=== Begin Enclosure ===
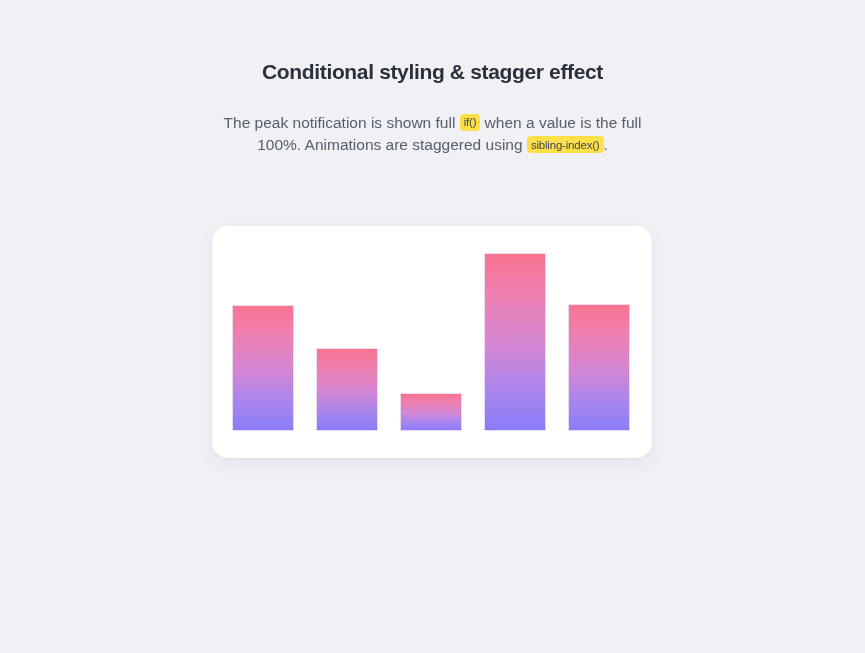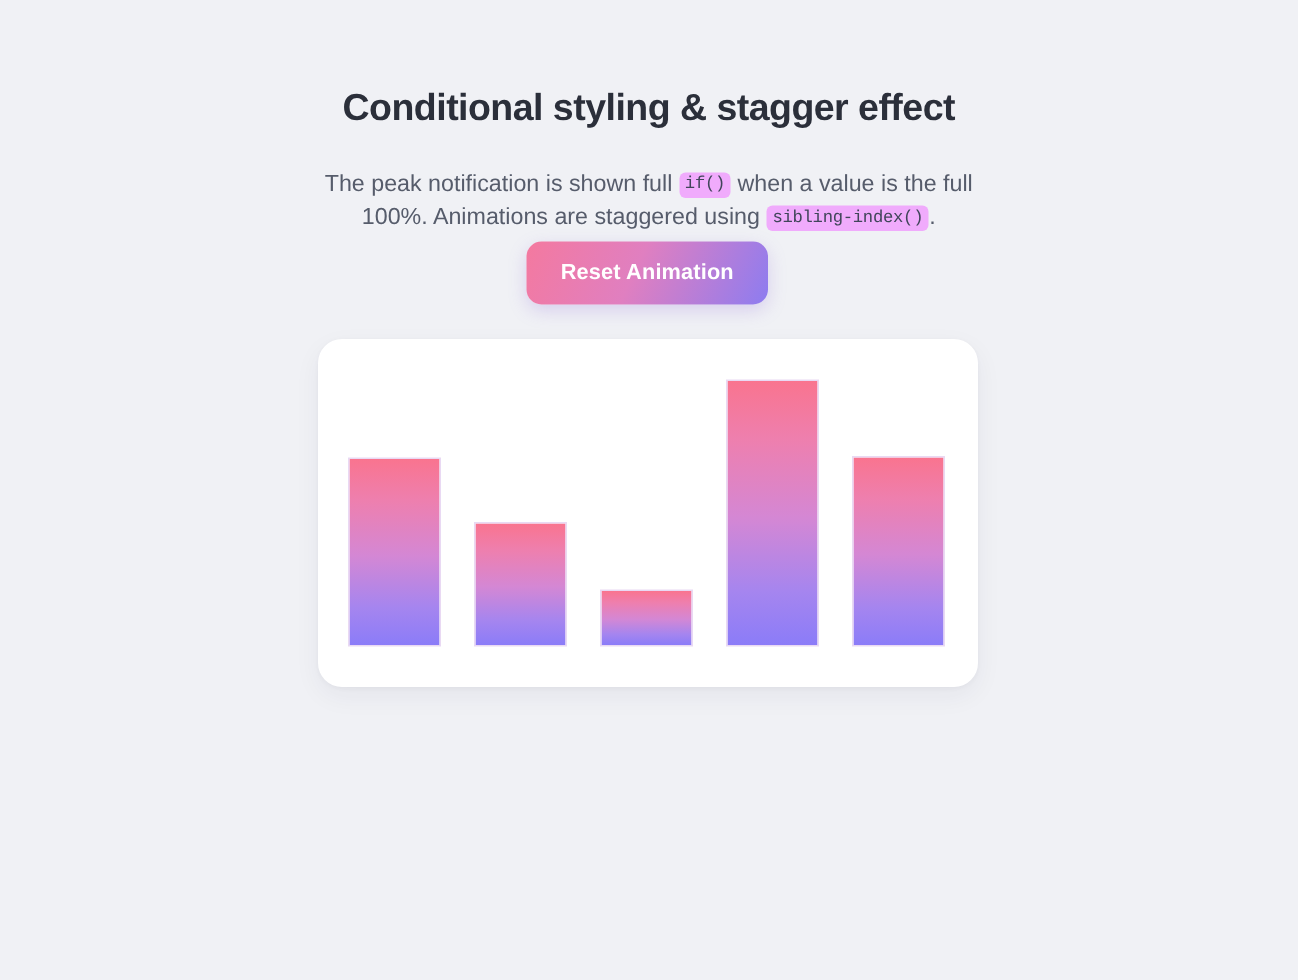--- a/index.html
+++ b/index.html
@@ -35,7 +35,7 @@
     left: 0;
     right: 0;
     text-align: center;
-    font-size: 25px;
+    font-size: 21px;
     line-height: 30px;
     font-weight: 700;
     letter-spacing: -0.35px;

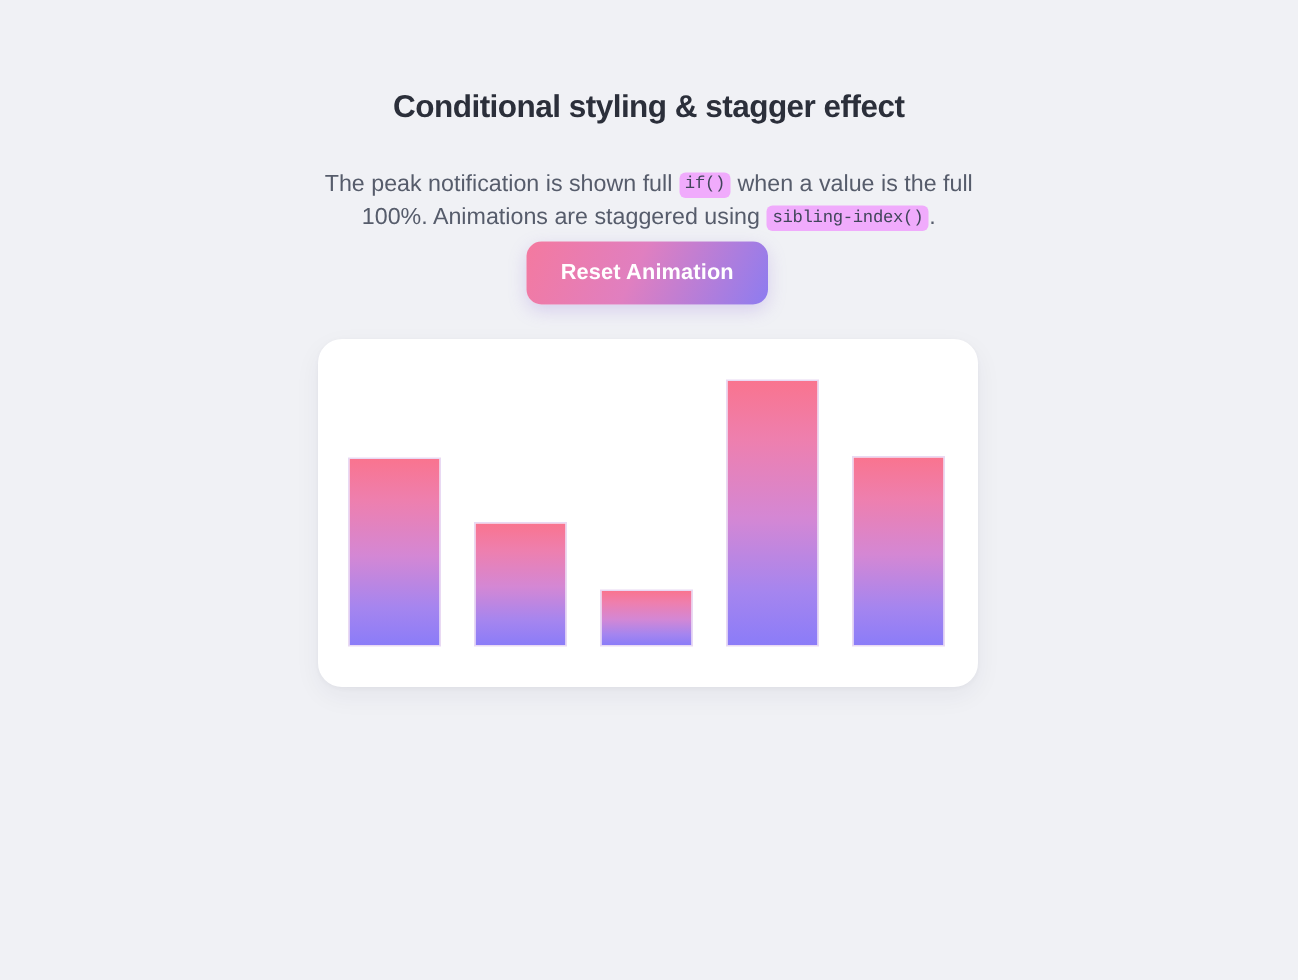--- a/index.html
+++ b/index.html
@@ -58,10 +58,10 @@
 
   .code-chip {
     display: inline-block;
-    background: #f0abfc;
+    background: #fde047;
     color: #40455a;
     border-radius: 4px;
-    font-family: Liberation Mono, monospace;
+    font-family: Liberation Sans, sans-serif;
     font-size: 11.5px;
     line-height: 14px;
     padding: 1.5px 4px 1.5px 4px;

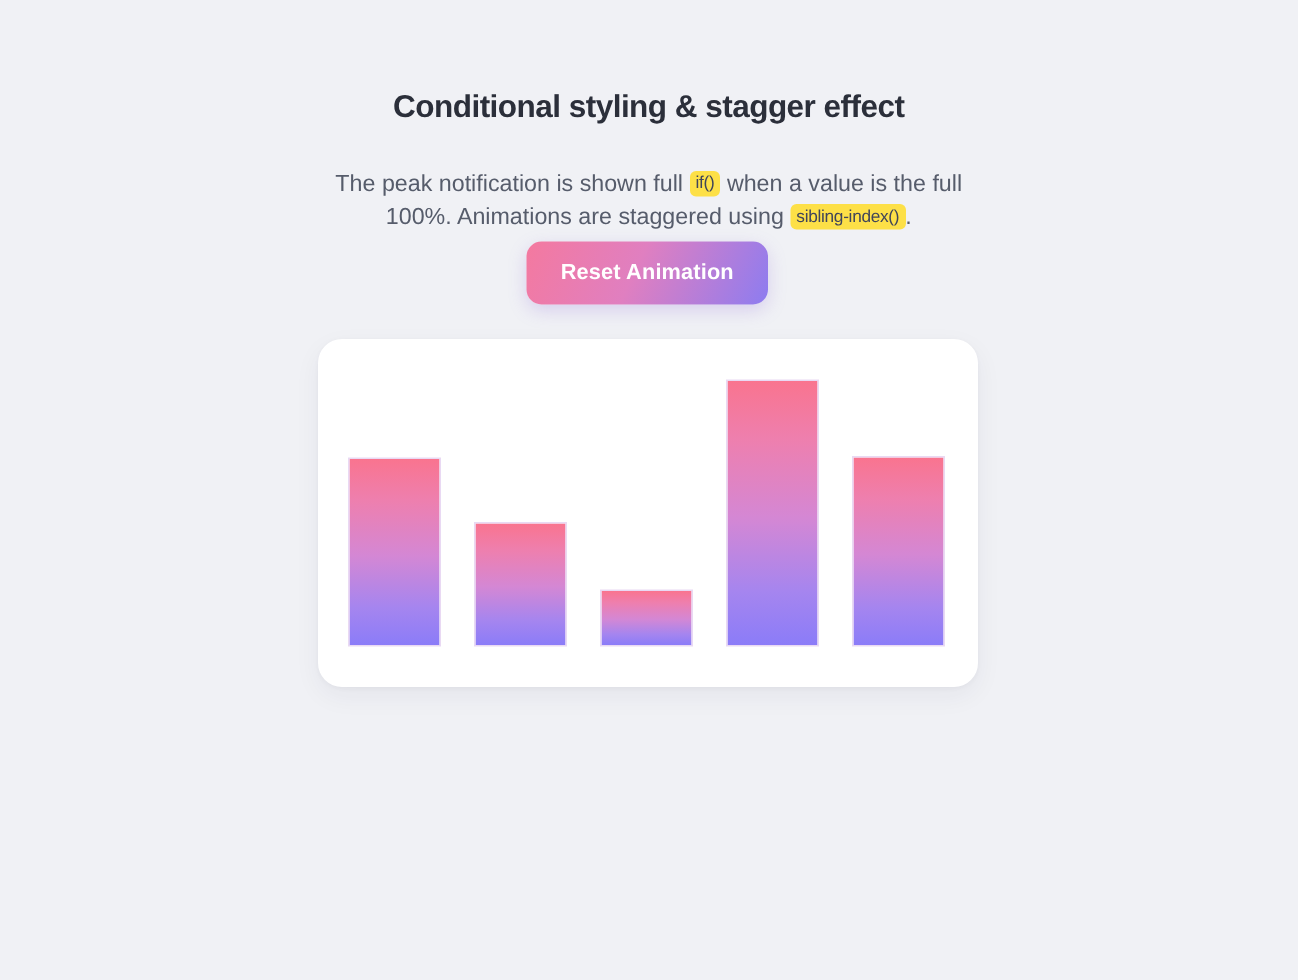--- a/index.html
+++ b/index.html
@@ -143,7 +143,6 @@
     <code class="code-chip">sibling-index()</code><span>.</span>
   </p>
 
-  <button class="reset-button">Reset Animation</button>
 
   <div class="chart-card">
     <div class="chart-plot">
=== End Enclosure ===
§ **Requirement**:
Exact repetition of the material above is required, with the images removed.

§ **Answer box**:
--- a/index.html
+++ b/index.html
@@ -35,7 +35,7 @@
     left: 0;
     right: 0;
     text-align: center;
-    font-size: 25px;
+    font-size: 21px;
     line-height: 30px;
     font-weight: 700;
     letter-spacing: -0.35px;

--- a/index.html
+++ b/index.html
@@ -58,10 +58,10 @@
 
   .code-chip {
     display: inline-block;
-    background: #f0abfc;
+    background: #fde047;
     color: #40455a;
     border-radius: 4px;
-    font-family: Liberation Mono, monospace;
+    font-family: Liberation Sans, sans-serif;
     font-size: 11.5px;
     line-height: 14px;
     padding: 1.5px 4px 1.5px 4px;

--- a/index.html
+++ b/index.html
@@ -143,7 +143,6 @@
     <code class="code-chip">sibling-index()</code><span>.</span>
   </p>
 
-  <button class="reset-button">Reset Animation</button>
 
   <div class="chart-card">
     <div class="chart-plot">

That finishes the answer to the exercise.